Dourados se prepara para ganhar mais um cartão-postal do consumo: um shopping center erguido de ladinho da maior aldeia urbana do país, a Jaguapiru-Bororó. Milhões em investimentos, praça de alimentação pululando, galerias de grife, cinema com telas gigantes e ar-condicionado que promete refrescar até a culpa social. Um “vizinho ilustre” que, no discurso empresarial, simboliza progresso; mas que, para quem olha da garupa da bicicleta ou do lombo do cavalo, pode ser apenas mais um muro a contemplar. E a pergunta que antecede a inauguração: os índios poderão entrar?
tem pão velho?
não, criança
tem o pão que o diabo amassou
tem sangue de índios nas ruas
e quando é noite
a lua geme aflita
por seus filhos mortos.
Quarenta anos depois, o eco do poema de Emmanuel Marinho ainda se mistura ao som da catraca das bicicletas rangendo, dos cavalos magros, das carroças que cruzam a cidade em busca de restos e comida. As crianças ainda batem palmas nos portões — não é aplauso, é pedido. E o silêncio das respostas dói mais que o estômago vazio.
O mundo lá fora disputa quem tem mais mísseis e satélites; aqui dentro, ainda falta água encanada. O planeta fala em inteligência artificial e metaverso; aqui, a estatística de suicídios indígenas se confunde com a de homicídios. O país exporta soja e carne para meio mundo; mas no asfalto que circunda a aldeia, sobra só o cheiro do pão dormido.
tem pão velho?
não, criança
temos comida farta em nossas mesas
abençoada de toalhas de linho, talheres
temos mulheres servis, geladeiras
automóveis, fogão
mas não temos pão.
No marketing urbano, Dourados é “cidade-polo”, “terra de oportunidades”.

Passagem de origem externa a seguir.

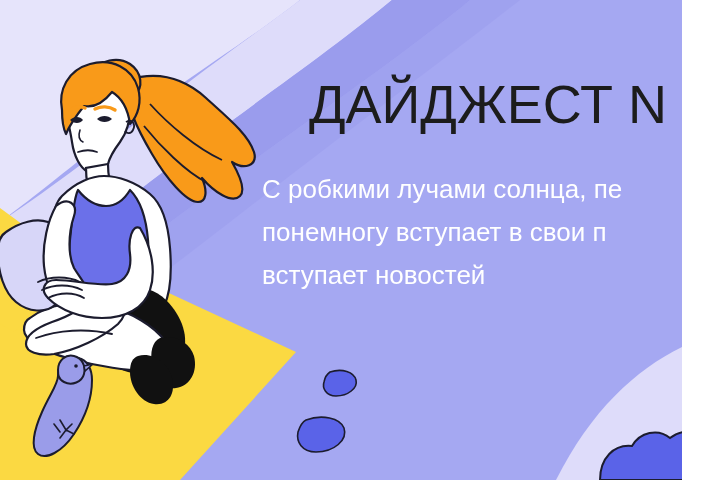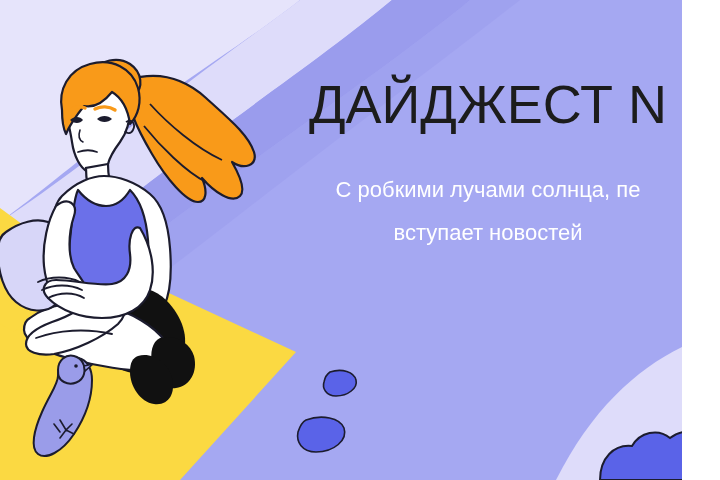--- a/index.html
+++ b/index.html
@@ -42,23 +42,22 @@
     font-weight: 400;
     color: #1c1c1c;
     white-space: nowrap;
     letter-spacing: 0px;
   }
   .body-text {
     position: absolute;
     left: 0;
     top: 168px;
     width: 452px;
-    text-align: center;
     color: #ffffff;
-    font-size: 22px;
+    font-size: 26px;
     line-height: 43px;
     font-weight: 400;
   }
   .body-text .ln {
     display: block;
     white-space: nowrap;
   }
 </style>
 </head>
 <body>
@@ -182,17 +181,18 @@
       <path d="M306,420 C322,414 340,418 344,428 C348,440 334,452 316,452 C302,452 296,442 298,432 C300,426 302,422 306,420 Z" fill="#5a63e8" stroke="#1c1c2e" stroke-width="1.6"></path>
       <path d="M600,480 C600,458 614,444 632,446 C640,432 658,428 670,438
                C682,428 702,430 710,442 C716,450 720,458 720,468 L720,480 Z" fill="#5a63e8" stroke="#1c1c2e" stroke-width="2"></path>
     </g>
   </svg>
 
   <div class="text-col">
     <div class="title">ДАЙДЖЕСТ N</div>
     <div class="body-text">
       <span class="ln">С робкими лучами солнца, пе</span>
+      <span class="ln">понемногу вступает в свои п</span>
       <span class="ln">вступает новостей</span>
     </div>
   </div>
 
 </div>
 
 </body></html>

Na vida real, aldeias e condomínios fechados dividem a mesma fronteira — mas separados por muros. Altos muros. Visíveis e invisíveis. Lá dentro, guaritas e câmeras.
Cá fora, palmas pequenas contra portões altos.
O shopping vai nascer moderno, tecnológico, imenso.
Mas quem vai atravessar suas portas?
Será espaço de encontro ou vitrine de contrastes?
Os filhos da aldeia entrarão como consumidores, trabalhadores ou curiosidades turísticas?
tem pão velho?
não, criança
temos asfalto, água encanada
supermercados, edifícios
temos pátria, pinga, prisões
armas e ofícios
mas não temos pão.
Talvez a crônica pareça repetição — mas é o Brasil que repete a tragédia. Um país que constrói hidrelétricas e deixa aldeias no escuro. Que ergue estádios, mas não garante escolas. Que exporta aviões, mas não leva saneamento até as reservas.
As crianças das aldeias continuam batendo palmas. E cada palma carrega o peso de uma pergunta que o progresso insiste em não responder: se nem o pão velho chega, de que vale o shopping novo?